CLIMATE CHANGE IN OUR AREA
By Catherine Cavendish

Pack your bags, we're all going to the planet Titan, the only place handy out there for the support of human life. The only thing is, you'll have to bring some containers of water, methane and cylinders of oxygen to keep you going until Titan develops an atmosphere.! Well, while this may be amusing speculation, we are faced with the unpalatable facts that indicate climate change this winter. March 1997 brough threats of water shortage, we had floods in August and just now as Christmas approaches, we are suffering serious flooding of roads and farmland as well as unprecedented mildness. 'Kyoto One' has just commenced, that is a conference of a great number of nations being held in Japan, to discuss and decide on strategies for the well being of the Earth; to keep it habitable for future generations. As we continue to burn more and more fossil fuels, we are producing more and more carbon dioxide. Carbon dioxide is a colourless, odourless gas which is not toxic (except in very dense amounts), but it does have the property of letting sunshine pass through it, while not permitting reflected heat from the earth's surface to pass outward . This means that it acts as a blanket keeping the heat from the earth's surface inside it.

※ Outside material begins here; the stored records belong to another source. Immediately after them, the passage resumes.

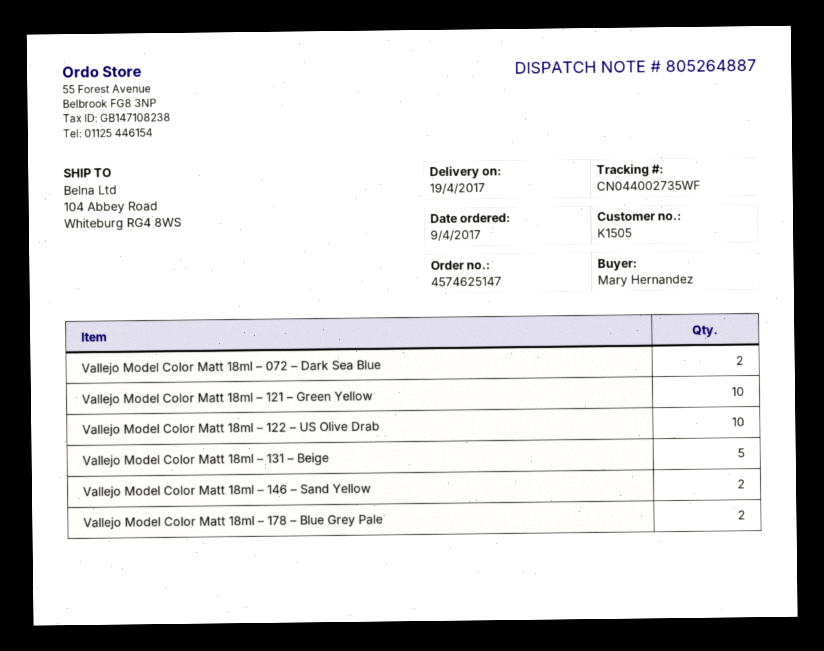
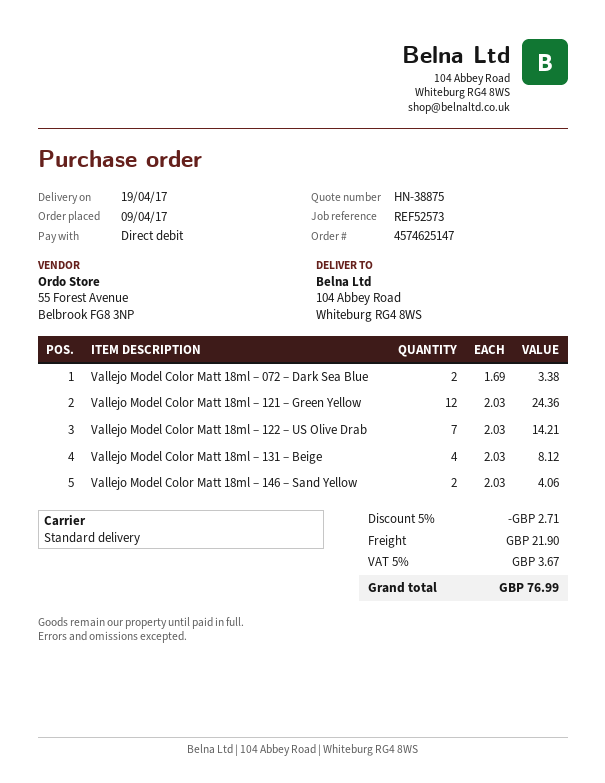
Vallejo Model Color Matt 18ml – 121 – Green Yellow: 10 -> 12
Vallejo Model Color Matt 18ml – 122 – US Olive Drab: 10 -> 7
Vallejo Model Color Matt 18ml – 131 – Beige: 5 -> 4
Vallejo Model Color Matt 18ml – 178 – Blue Grey Pale: 2 -> none

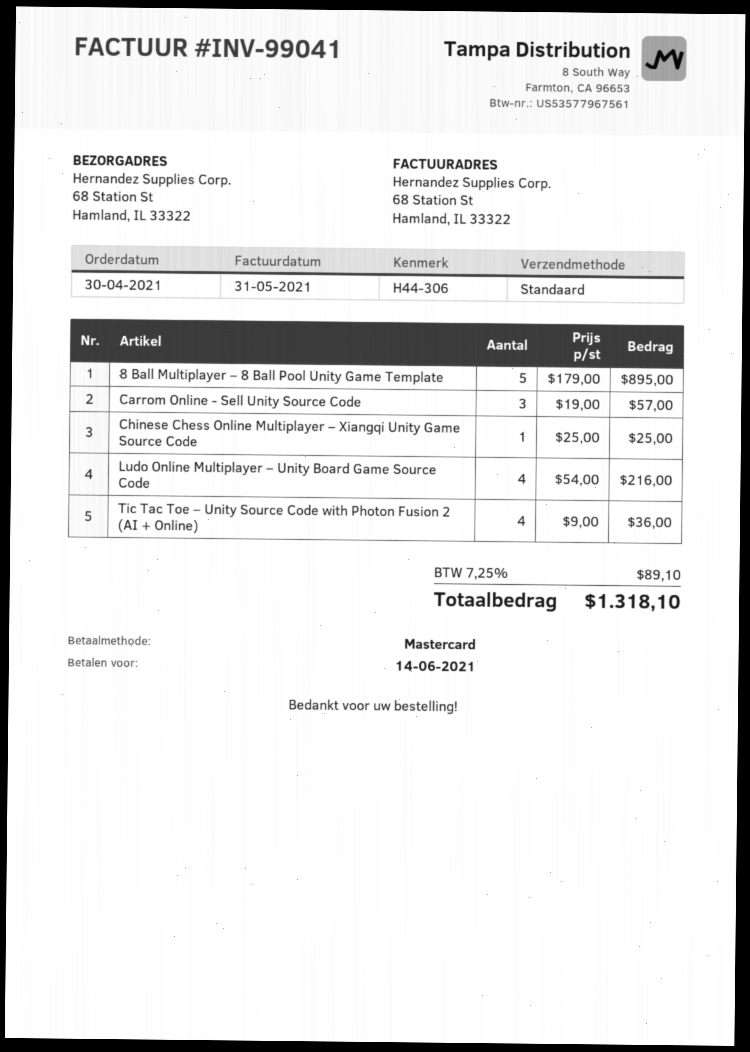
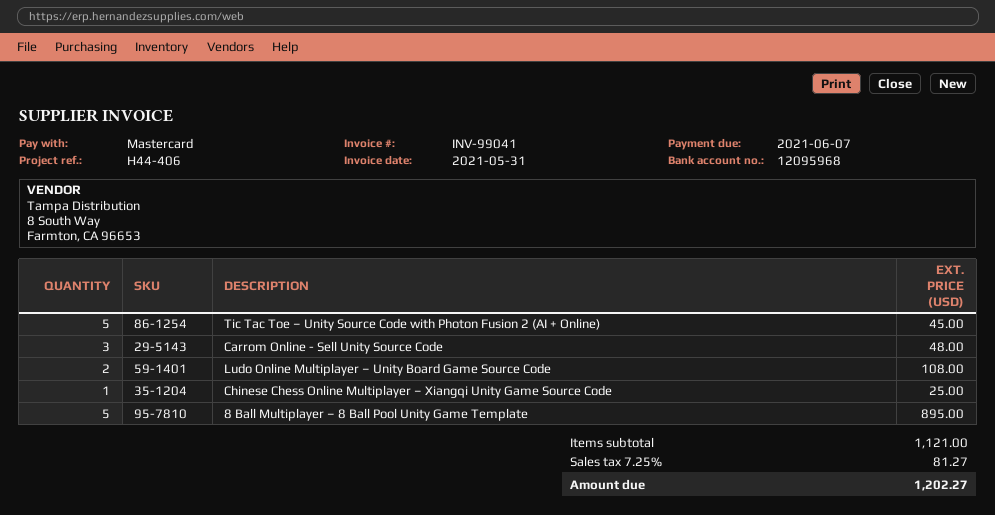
due date: 2021-06-14 -> 2021-06-07
reference: H44-306 -> H44-406
Carrom Online - Sell Unity Source Code: 3 for 57.00 -> 3 for 48.00
Ludo Online Multiplayer – Unity Board Game Source Code: 4 for 216.00 -> 2 for 108.00
Tic Tac Toe – Unity Source Code with Photon Fusion 2 (AI + Online): 4 for 36.00 -> 5 for 45.00
tax: 7.25% = 89.10 -> 7.25% = 81.27
total: 1318.10 -> 1202.27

Meanwhile, we continue to use oil as if future generations were not important, at the same time as we mess up the atmosphere. If the planet becomes 1.4 degrees warmer, the snow and ice on the poles of the earth will gradually begin to melt and vast areas of land in low lying countries will become flooded and uninhabitable, displacing some 300 million people: but that is a worst case scenario that might take place over a century. Most accurate predictions of a rise in sea level are of the order of 3mm. per annum.

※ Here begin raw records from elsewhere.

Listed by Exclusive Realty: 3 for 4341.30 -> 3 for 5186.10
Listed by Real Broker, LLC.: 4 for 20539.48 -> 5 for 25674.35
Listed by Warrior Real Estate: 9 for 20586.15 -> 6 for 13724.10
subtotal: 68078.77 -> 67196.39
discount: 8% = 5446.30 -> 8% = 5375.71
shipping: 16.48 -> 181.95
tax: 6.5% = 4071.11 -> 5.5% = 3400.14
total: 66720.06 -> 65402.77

At present in our area, along Sandymount strand, there is suspected evidence of climate shift. The migratory wildfowl, swans and geese are late in their winter arrival. Those that have arrived have come in very small numbers, with groups of about twenty instead of the aggregate flock of around three hundred Brent Geese. So far on Merrion Strand other species of birds are greatly down in number, among them red-shank and sanderling.

Biologists regard the presence or absence of birds as an important indicator of the good health of humans. Let us hope that all this flooding and warm weather is just a blip in our weather system, and not the beginning of some more drastic change.